Collision rules (rules of the road)
Find out about important rules of the road for powerboats and sailboats in Western Australian waters.
Understanding the basics
Western Australia follows internationally established rules of the road for boating.
Following is a brief summary of the most important rules:
- Always keep a lookout for other vessels and be ready to give way.
- When giving way, do so early and make your intentions obvious to other vessels.
- Power boats should keep away from sail boats and any vessel involved in activities that may affect their manoeuvrability, such as fishing, dredging, and cable laying.
Rules regarding approaching vessels
If a vessel approaches:
- To port (left of the boat), maintain your course and speed with caution.

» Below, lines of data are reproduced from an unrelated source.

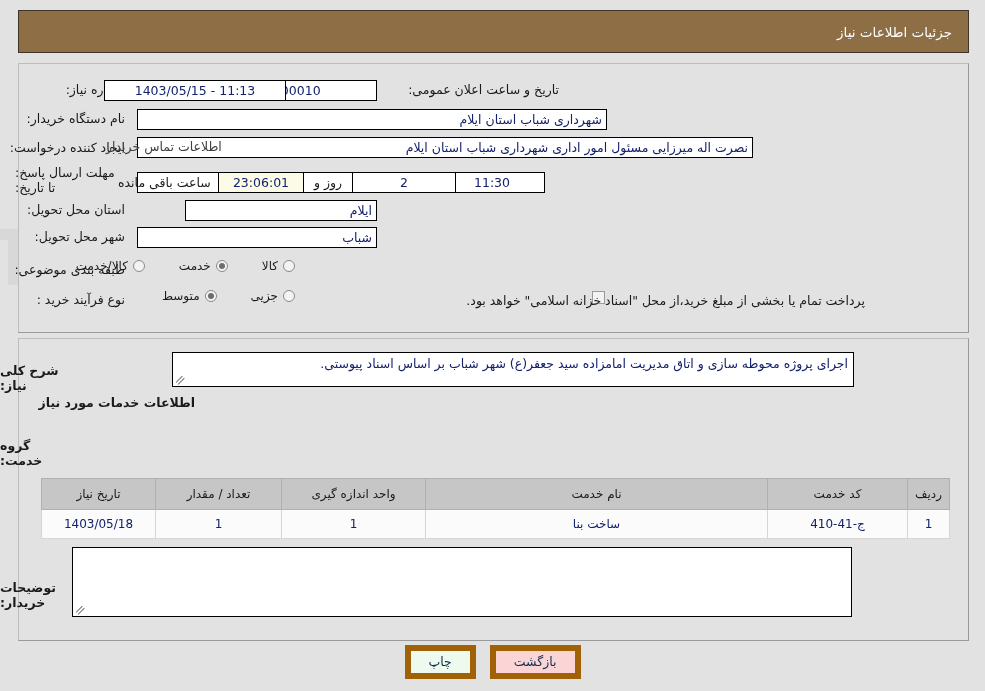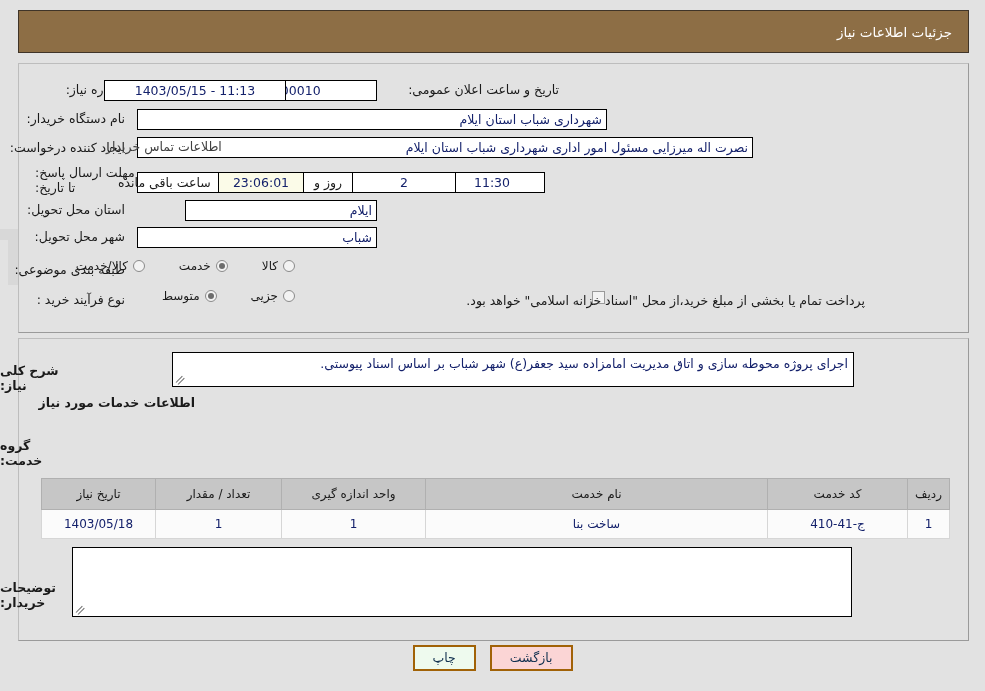--- a/index.html
+++ b/index.html
@@ -225,7 +225,7 @@
   <div class="inp right" style="position:absolute;right:232px;top:137px;width:616px;z-index:3;">نصرت اله میرزایی مسئول امور اداری شهرداری شباب استان ایلام</div>
   <a class="link" style="position:absolute;left:106px;top:139px;z-index:4;">اطلاعات تماس خریدار</a>
 
-  <div style="position:absolute;right:840px;top:165px;width:110px;text-align:left;z-index:3;">
+  <div style="position:absolute;right:860px;top:165px;width:110px;text-align:left;z-index:3;">
     <span class="lbl2">مهلت ارسال پاسخ: تا تاریخ:</span>
   </div>
   <div class="inp center" style="position:absolute;right:608px;top:172px;width:240px;z-index:3;">1403/05/18</div>

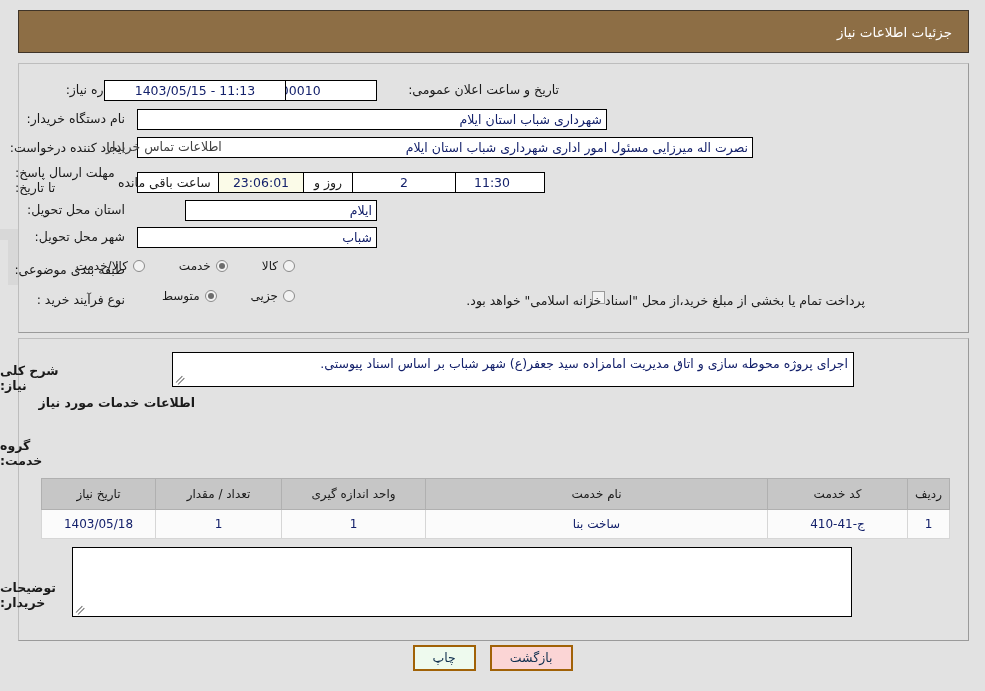--- a/index.html
+++ b/index.html
@@ -167,7 +167,7 @@
     z-index:4;
   }
   .btn{
-    border:2px solid #a16207;
+    border:6px solid #a16207;
     font-family:"DejaVu Sans","Liberation Sans",sans-serif;
     font-size:12.5px;
     padding:3px 18px;

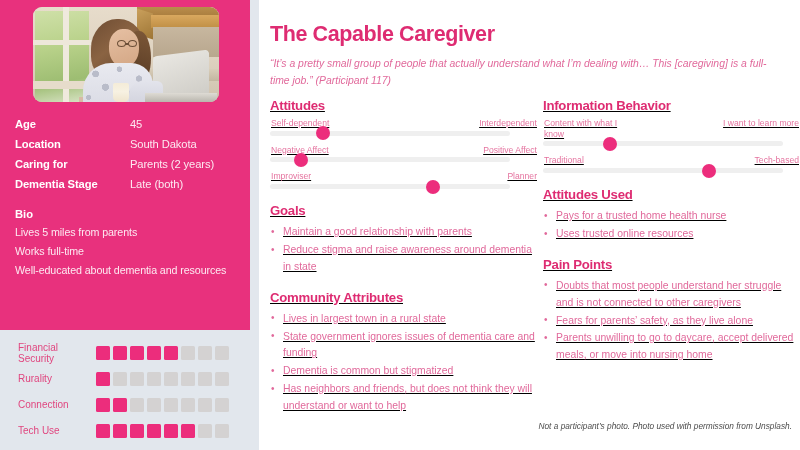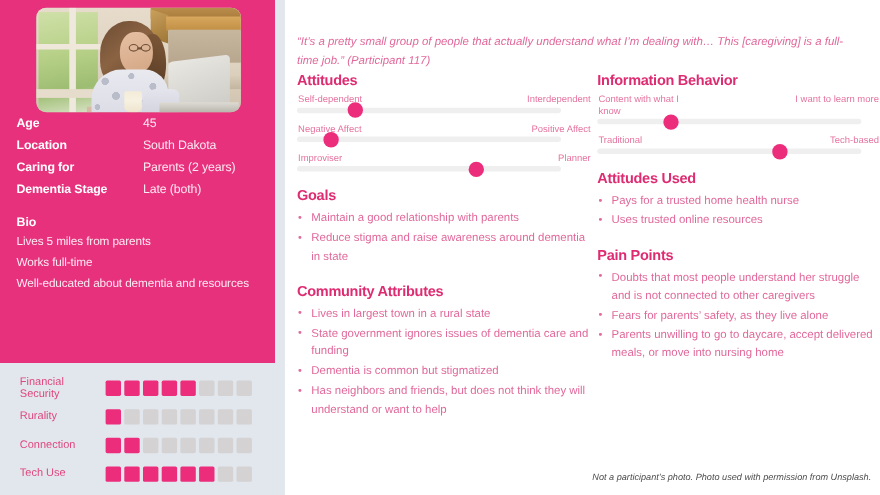--- a/index.html
+++ b/index.html
@@ -396,6 +396,7 @@
 
   <div id="main">
 
+    <div id="title">The Capable Caregiver</div>
     <div id="quote">“It’s a pretty small group of people that actually understand what I’m dealing with… This [caregiving] is a full-time job.” (Participant 117)</div>
 
     <div id="columns">

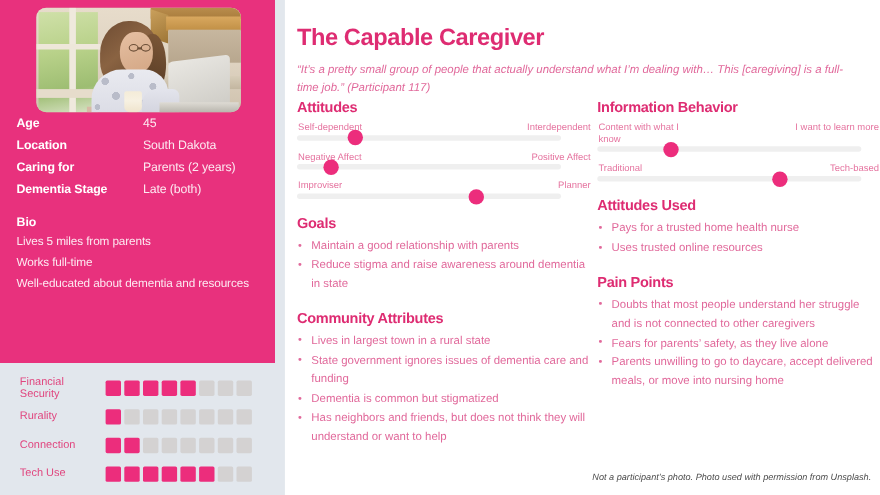--- a/index.html
+++ b/index.html
@@ -204,7 +204,8 @@
 
   #columns {
     display: flex;
-    margin-top: 0;
+    margin-top: 8px;
+    text-decoration: underline;
   }
   #col-a { width: 268px; flex: 0 0 268px; }
   #col-b { width: 262px; flex: 0 0 262px; padding-left: 5px; }

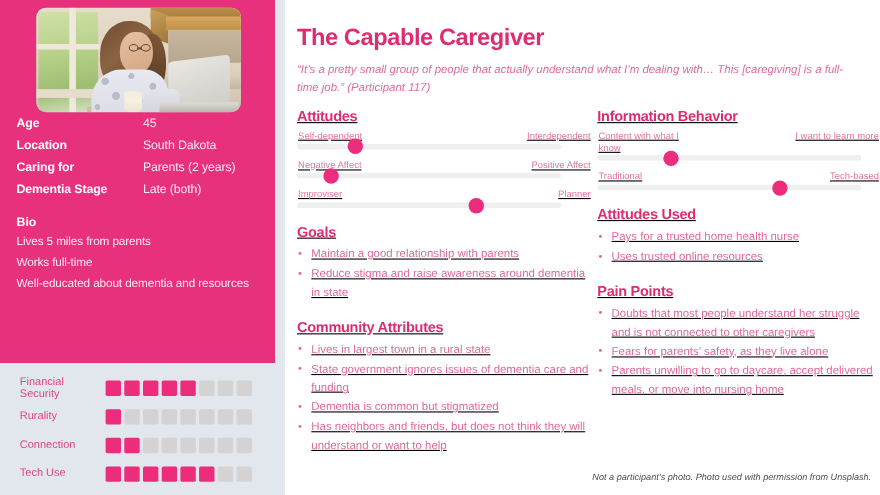--- a/index.html
+++ b/index.html
@@ -114,7 +114,7 @@
     background: #d8b9a5; }
 
   
-  #attrs { margin-top: 4px; }
+  #attrs { margin-top: 16px; }
   .attr-row {
     display: flex;
     align-items: baseline;

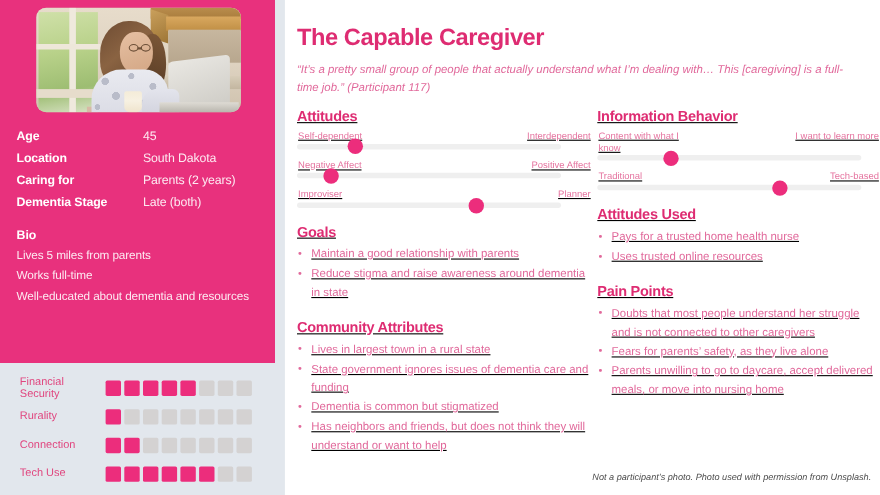--- a/index.html
+++ b/index.html
@@ -271,7 +271,7 @@
   #footnote {
     position: absolute;
     right: 8px;
-    bottom: 12px;
+    bottom: 19px;
     font-size: 8.3px;
     font-style: italic;
     color: #4c4c4c;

- To starboard (right of the boat), keep out of its way. (This may not apply if one or both vessels are sailboats).
- The stern (behind the board), maintain your course and speed with caution.
The golden rule
Look to the right, give way to the right, turn to the right and stay to the right.
Always keep right in channels.
Rules for powerboats
Head on situation
When 2 powerboats are meeting head on, each vessel must give way to starboard (right) and pass well clear of each other.
When crossing the path of another powerboat, give way to the vessel on the starboard (right) side.
Boats can overtake each other on either side as long as it is safe to do so. However, the overtaking vessel (including sailboats), must keep well clear of the other vessel.
Rules for sailboats
Wind on different sides
When 2 sailing vessels meet, but have the wind on a different side, the vessel with the wind on the port side should give way.
A keeps clear of B
If a sailing vessel with the wind on port side cannot determine whether another sailing vessel has the wind on the port or starboard side, it should keep out of the way.
Wind on the same sides
When 2 sailing vessels meet and both have the wind on the same side, the vessel which is in the flow of the wind (windward) shall keep out of the way of the vessel which is against the wind (leeward).
B keeps clear of A
The windward side is defined as:
- Fore-and-aft rigged vessel; the side opposite to that on which the mainsail is carried.
- Square-rigged vessel; the side opposite to that on which the largest fore-and-aft sail is carried.
When power meets sail
In general, powered vessels should give way to sail.
However, everyone has a responsibility to avoid collisions so, even if the rules require another vessel to keep out of your way, you must be ready to take action yourself to avoid a collision.